Cirque du Santa Fe

By Brandon Ghigliotty/Photos by Sandra Schoenenstein

“Mr. Speaker gentlelady from Chavez County, do you love the lesser prairie chicken?”

The house gallery erupts in laughter. My reaction is slightly different. I’m uncomfortable with the fact that someone pleading to thwart a species’ extinction is being humiliated. I exit the chamber, shaking my head clear of the ringing laughter.

Ideas escape me and the only persistent one is shot down. My colleague convinces me it is too early to visit the bar.

I consider writing about the art of the Roundhouse, the paintings of men in cavalry coats striding across the desert, the buffalo built from recyclables (which happens to mark North in the Roundhouse) and the various other bits of furniture and sculpture that have found a home here. It would be easier to approach the pieces of art and their placards than it would be to approach the mayor while he sips his soft drink. I do neither.

My photographer arrives and we re-enter the house gallery. Her eyes light up. The lesser prairie chicken is still the topic of debate.

“Mr. Speaker, gentlelady…” The question rambles. A frocked woman is trying to ask whether helping the lesser prairie chicken’s current plight would be addressing a drought problem rather than a lesser prairie chicken problem. That perhaps intervention to mark the lesser prairie chicken as endangered is not the best answer to an issue brought on by drought conditions.

The response she receives: god is in control of our drought situation.

I am stunned. My brain is sick with the implications of this statement. If god made us, and we’re killing the lesser prairie chicken and god simultaneously is trying to snuff them out with a drought. Then god clearly has no love for the lesser prairie chicken and who the fuck are we to stop him?

I think burying my face in my hands is inappropriate action when attending a legislative session and decide to exit the gallery instead.

While gathering my photographer, another question is issued: “Mr. Speaker, gentlelady, if I were hunting the lesser prairie chicken, what sort of sound would it make?”

After nimbly dodging the question, it is restated with all the tact of a 5th grade child.

“Mr. Speaker, gentlelady, do you not know the sound a lesser prairie chicken makes?”

A woman clucks on the floor of the house to roaring applause. The bill passes.

This is my introduction to the legislative process.

 

Moving into the house committee room reveals groups of constituents waiting for the house session to break and fill a crescent-shaped table with their representatives. Two individuals shuffle along, setting writing utensils and notepads down as if setting the legislative dinner table.

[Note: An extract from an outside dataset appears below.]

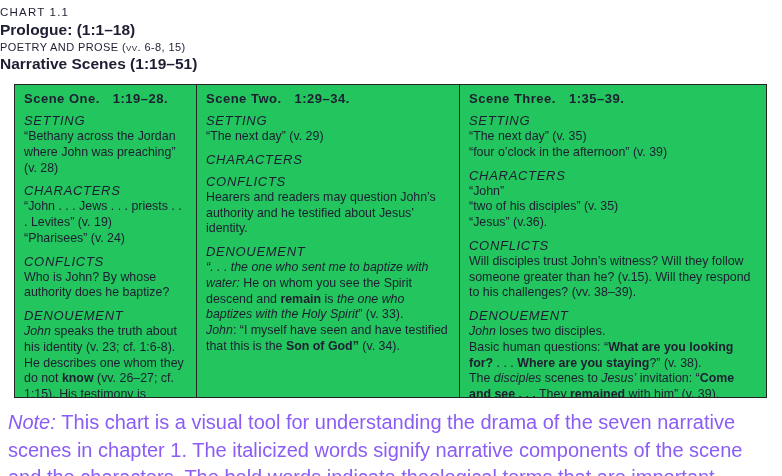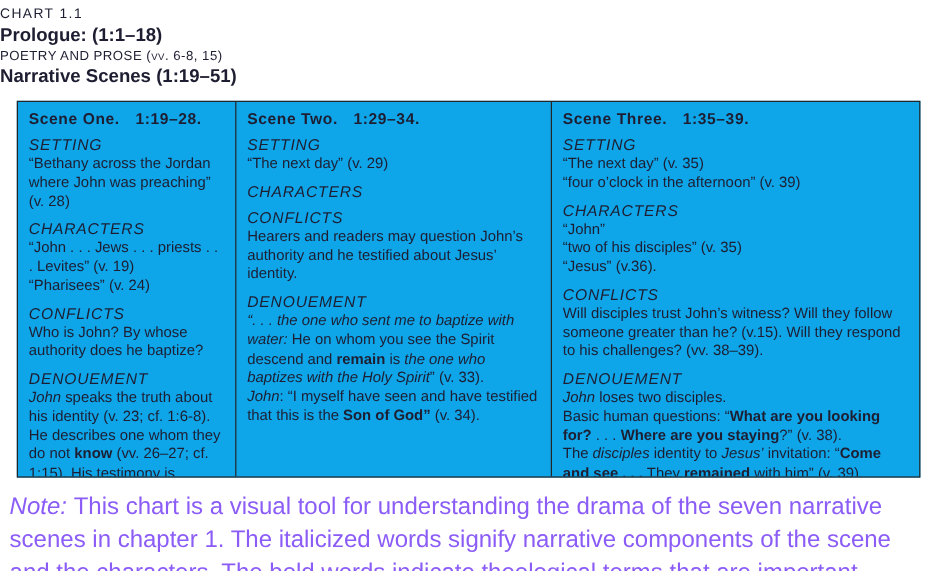"Scene One. 1:19–28." .scene-table { background: #0ea5e9 -> #22c55e }
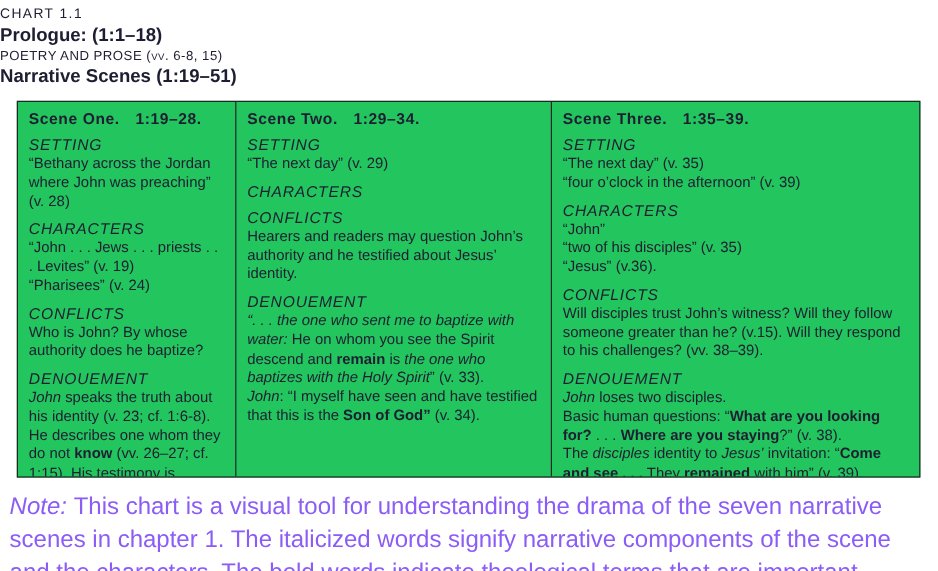"identity to" span { text: identity -> scenes }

I move to meet a group of women across the house committee room introducing myself and my colleague, Sandra Schoenenstein, to a woman in red, Heather Balas president of New Mexico First, and her friend and cohort Katherine Cordova, concerned parent and citizen lobbyist. Both are awaiting the legislators arrival in support of the same piece of legislation, a $2 million initiative toward Science, Technology, Engineering and Mathematics, or STEM, education to keep New Mexico teachers “trained and current” with modern trends.

Cordova makes the case that, “We need good education so our children can get jobs, sure, but Intel, Boeing, Lockheed – to keep these businesses (in New Mexico) they need to be able to hire right here.”

Offering my take on the issue, I inevitablyI try to keep from soapboxing about for-profit institutions holding education hostage. After giving them my opinion on the matter, Cordova and Balas tell me I would be an articulate voice on their side when the legislators arrive.

A bald-headed man sitting behind them remarks, “We like you guys. We need humanities majors to write about all the great stuff we do.”

I tell him I thought his joke would be about how the tuition of humanities majors subsidizes STEM equipment and labs in most schools. The bald-headed man’s face shifts to a smile and he offers his hand.

“You’ll do well as a journalist. You’ll need that thick skin. Good luck.”